WHAT TO WORK ON:
Leave out all pictures while repeating the records exactly and completely.

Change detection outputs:

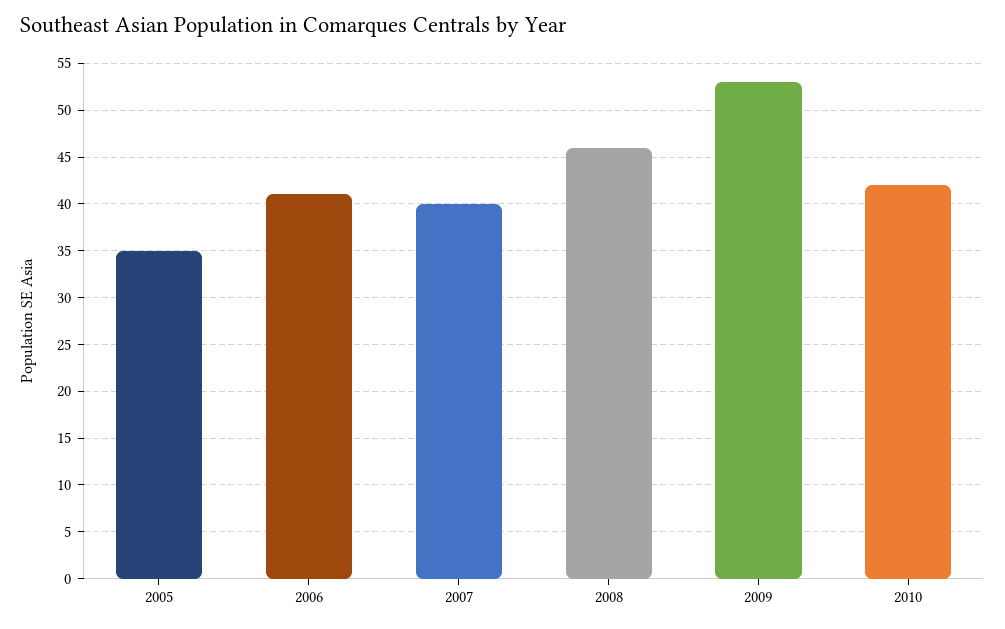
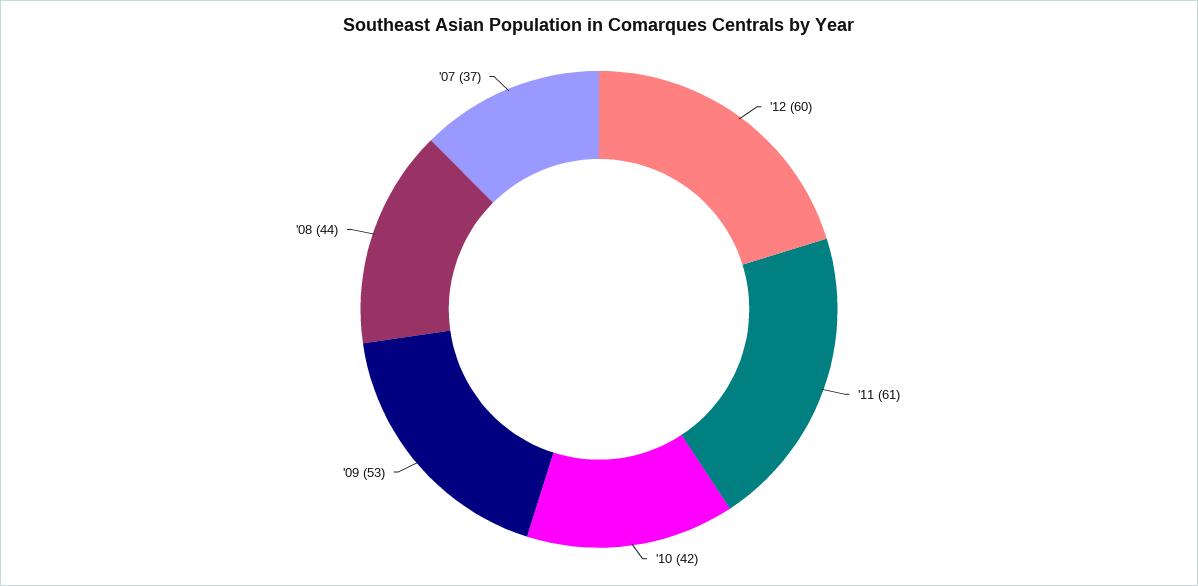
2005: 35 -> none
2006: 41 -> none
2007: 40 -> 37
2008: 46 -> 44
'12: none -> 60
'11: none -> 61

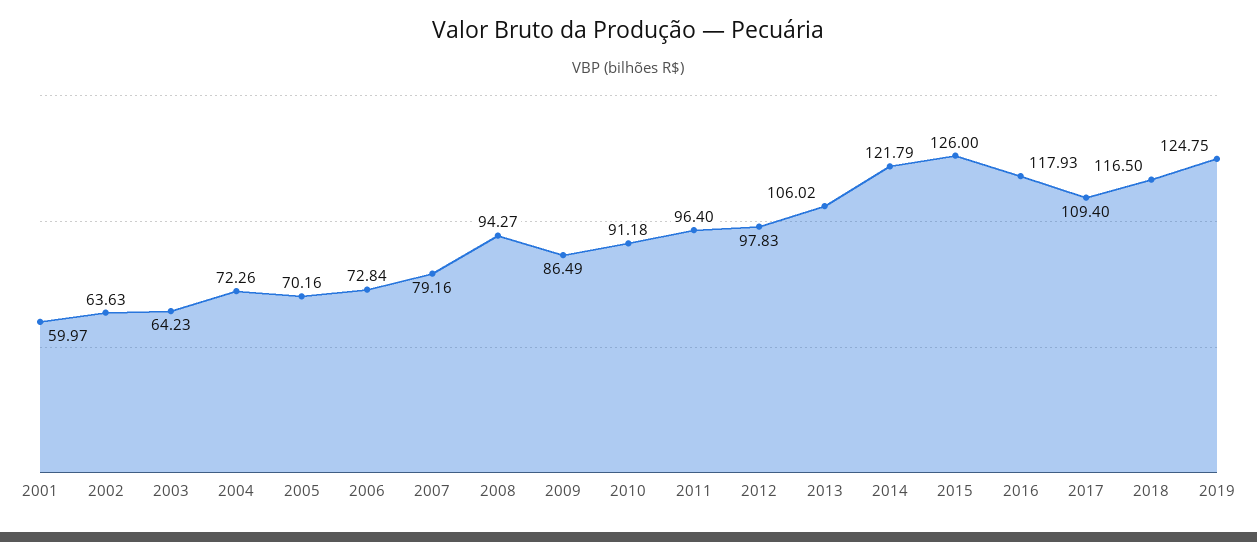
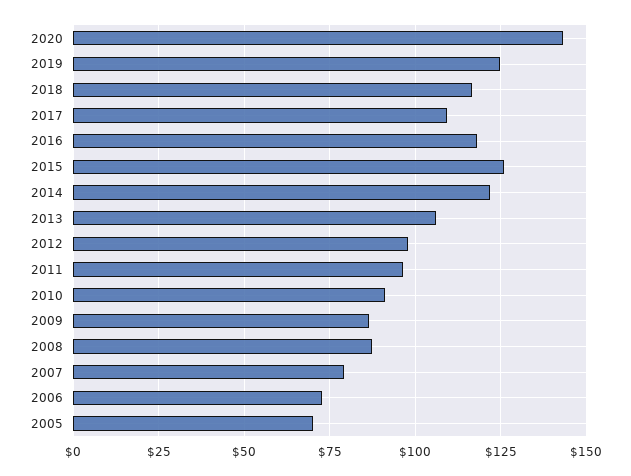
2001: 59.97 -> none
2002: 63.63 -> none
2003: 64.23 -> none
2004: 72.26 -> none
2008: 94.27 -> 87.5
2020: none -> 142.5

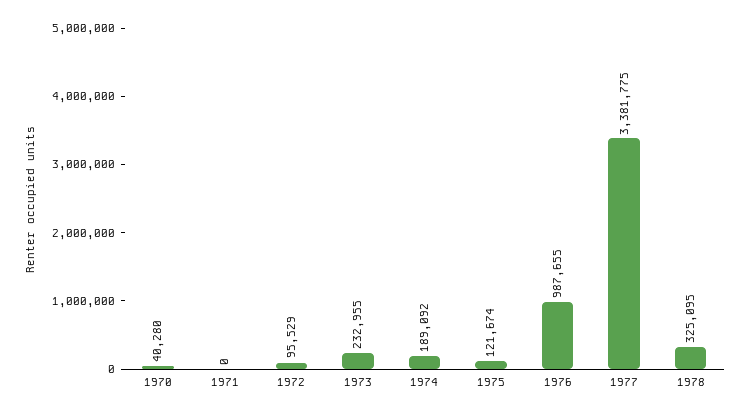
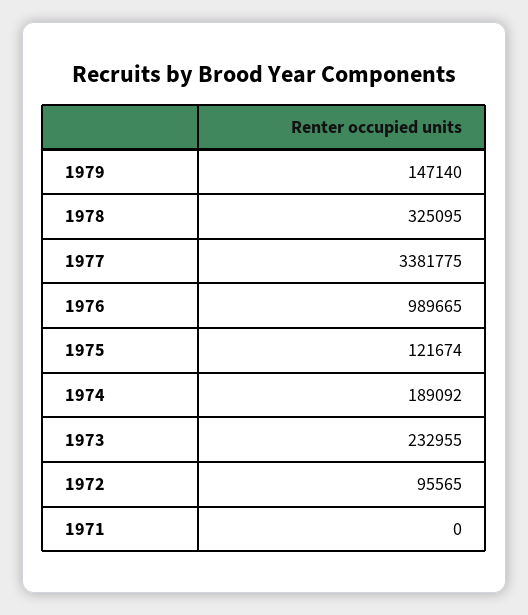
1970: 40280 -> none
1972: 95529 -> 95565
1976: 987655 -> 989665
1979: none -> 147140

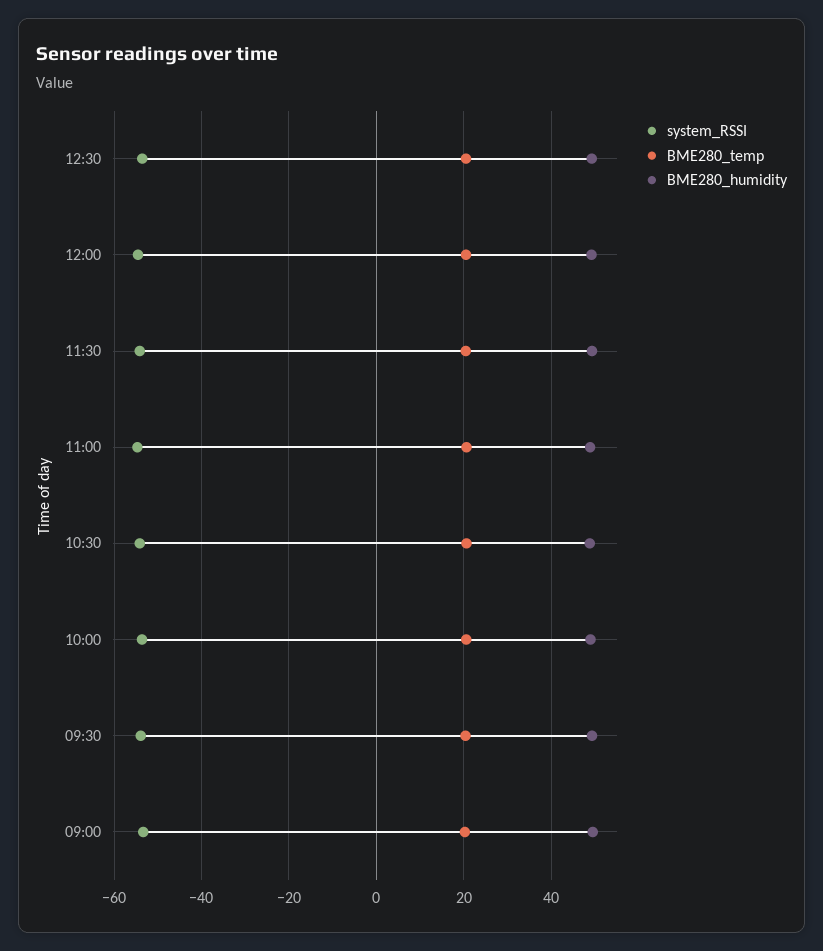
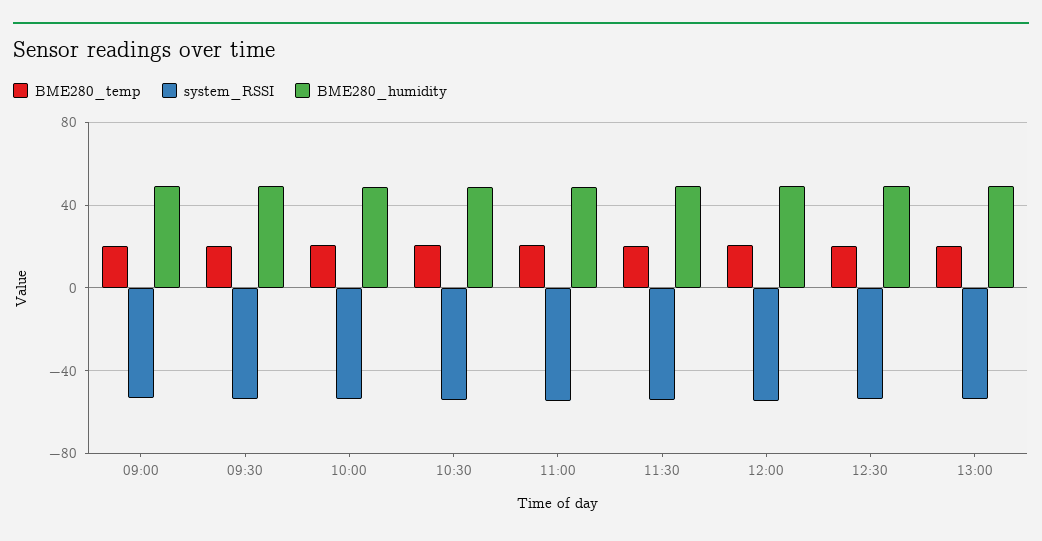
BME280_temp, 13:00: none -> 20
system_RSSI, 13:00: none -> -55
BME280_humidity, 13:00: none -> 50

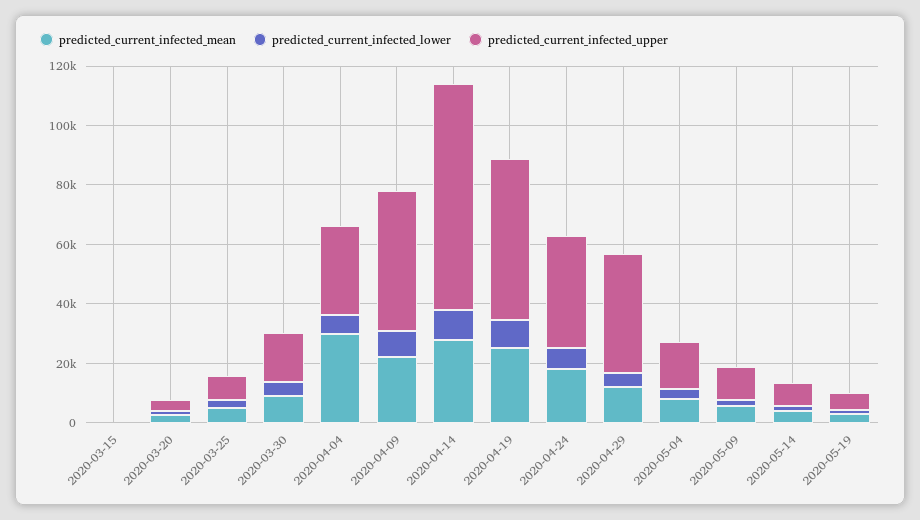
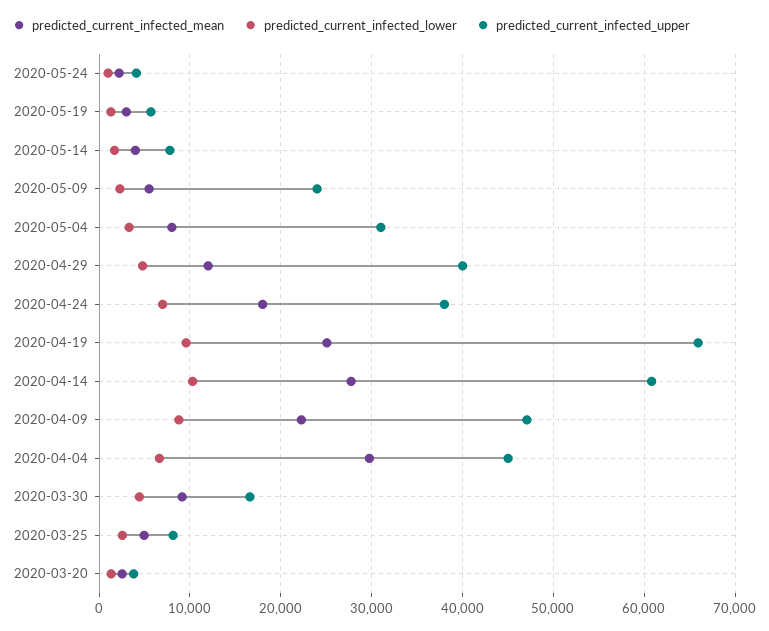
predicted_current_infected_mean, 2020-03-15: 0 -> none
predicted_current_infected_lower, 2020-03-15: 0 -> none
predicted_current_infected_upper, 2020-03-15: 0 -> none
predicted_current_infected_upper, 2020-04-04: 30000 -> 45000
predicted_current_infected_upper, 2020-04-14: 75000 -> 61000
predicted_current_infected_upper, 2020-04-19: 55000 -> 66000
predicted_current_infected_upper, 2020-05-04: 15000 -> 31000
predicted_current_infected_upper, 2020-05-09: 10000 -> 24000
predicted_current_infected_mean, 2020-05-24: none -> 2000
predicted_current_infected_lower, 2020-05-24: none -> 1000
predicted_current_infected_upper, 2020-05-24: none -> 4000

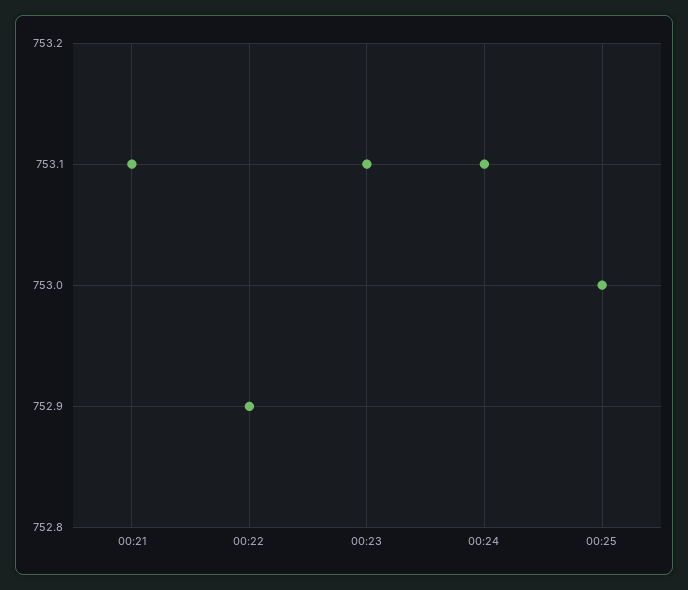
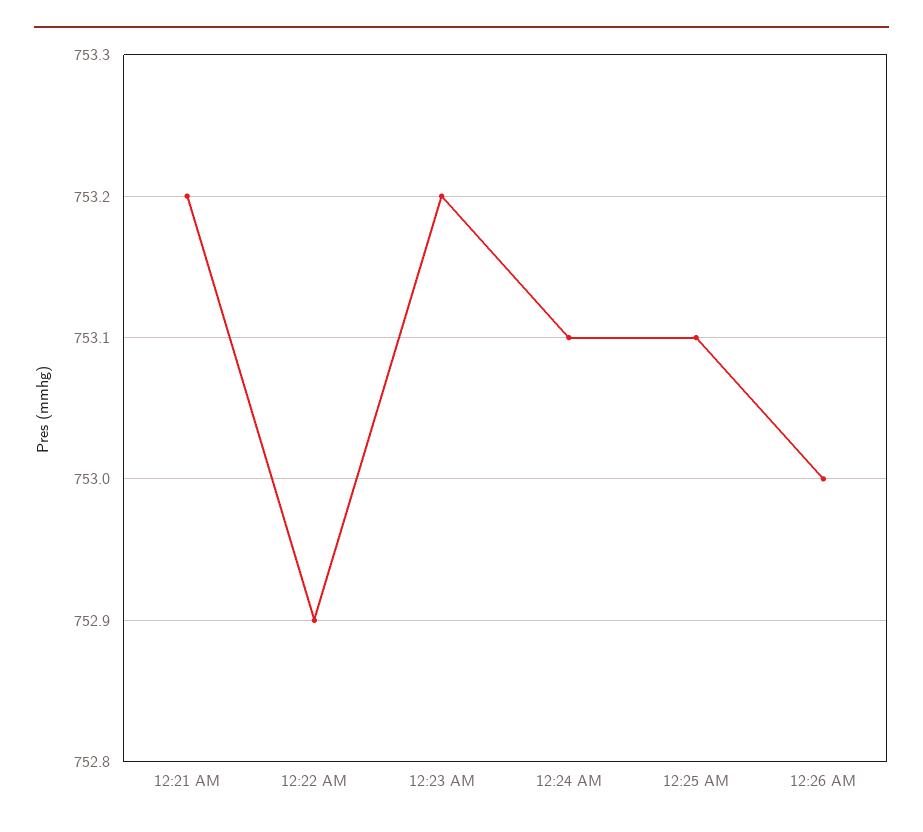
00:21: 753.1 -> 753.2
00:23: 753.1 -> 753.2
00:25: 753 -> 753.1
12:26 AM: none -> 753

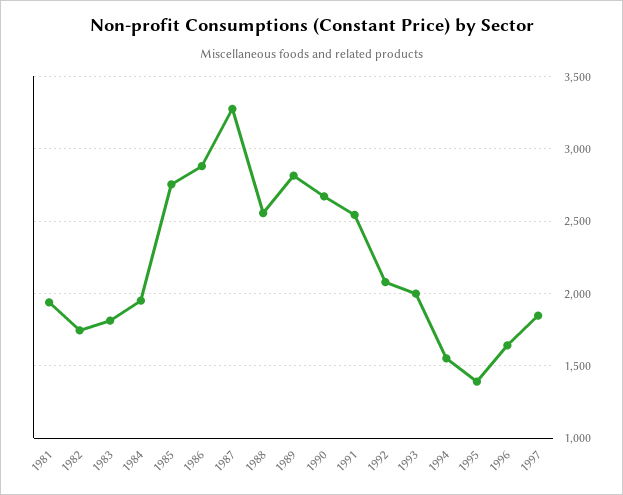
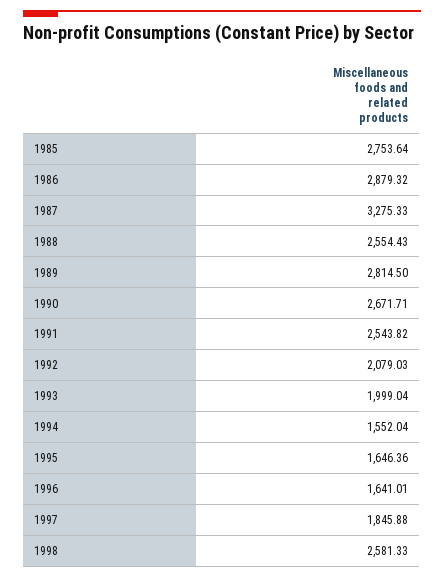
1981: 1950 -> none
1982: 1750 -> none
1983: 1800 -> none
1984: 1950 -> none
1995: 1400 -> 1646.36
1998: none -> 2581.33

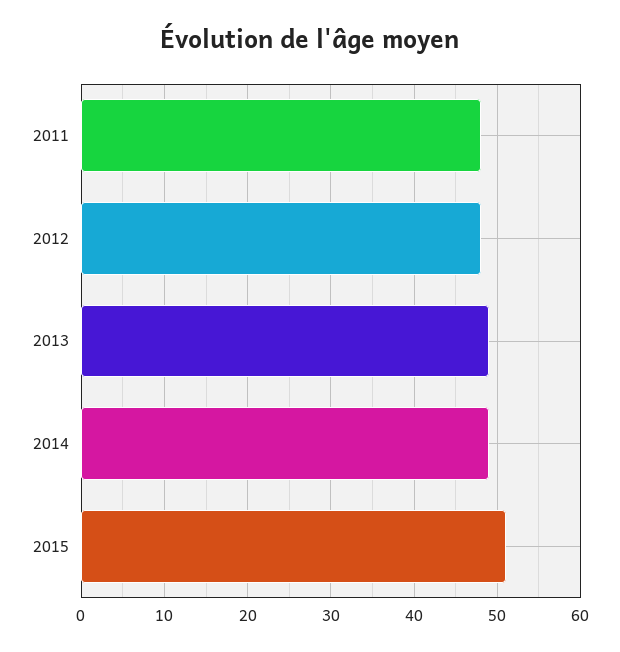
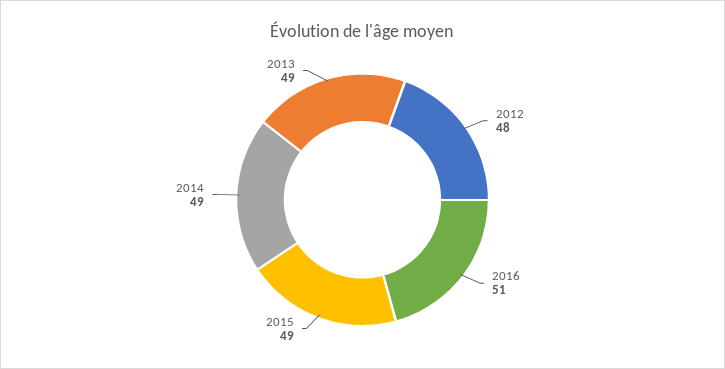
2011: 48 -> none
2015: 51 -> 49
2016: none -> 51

EXERCISE RESPONSE:
2005: 35 -> none
2006: 41 -> none
2007: 40 -> 37
2008: 46 -> 44
'12: none -> 60
'11: none -> 61

2001: 59.97 -> none
2002: 63.63 -> none
2003: 64.23 -> none
2004: 72.26 -> none
2008: 94.27 -> 87.5
2020: none -> 142.5

1970: 40280 -> none
1972: 95529 -> 95565
1976: 987655 -> 989665
1979: none -> 147140

BME280_temp, 13:00: none -> 20
system_RSSI, 13:00: none -> -55
BME280_humidity, 13:00: none -> 50

predicted_current_infected_mean, 2020-03-15: 0 -> none
predicted_current_infected_lower, 2020-03-15: 0 -> none
predicted_current_infected_upper, 2020-03-15: 0 -> none
predicted_current_infected_upper, 2020-04-04: 30000 -> 45000
predicted_current_infected_upper, 2020-04-14: 75000 -> 61000
predicted_current_infected_upper, 2020-04-19: 55000 -> 66000
predicted_current_infected_upper, 2020-05-04: 15000 -> 31000
predicted_current_infected_upper, 2020-05-09: 10000 -> 24000
predicted_current_infected_mean, 2020-05-24: none -> 2000
predicted_current_infected_lower, 2020-05-24: none -> 1000
predicted_current_infected_upper, 2020-05-24: none -> 4000

00:21: 753.1 -> 753.2
00:23: 753.1 -> 753.2
00:25: 753 -> 753.1
12:26 AM: none -> 753

1981: 1950 -> none
1982: 1750 -> none
1983: 1800 -> none
1984: 1950 -> none
1995: 1400 -> 1646.36
1998: none -> 2581.33

2011: 48 -> none
2015: 51 -> 49
2016: none -> 51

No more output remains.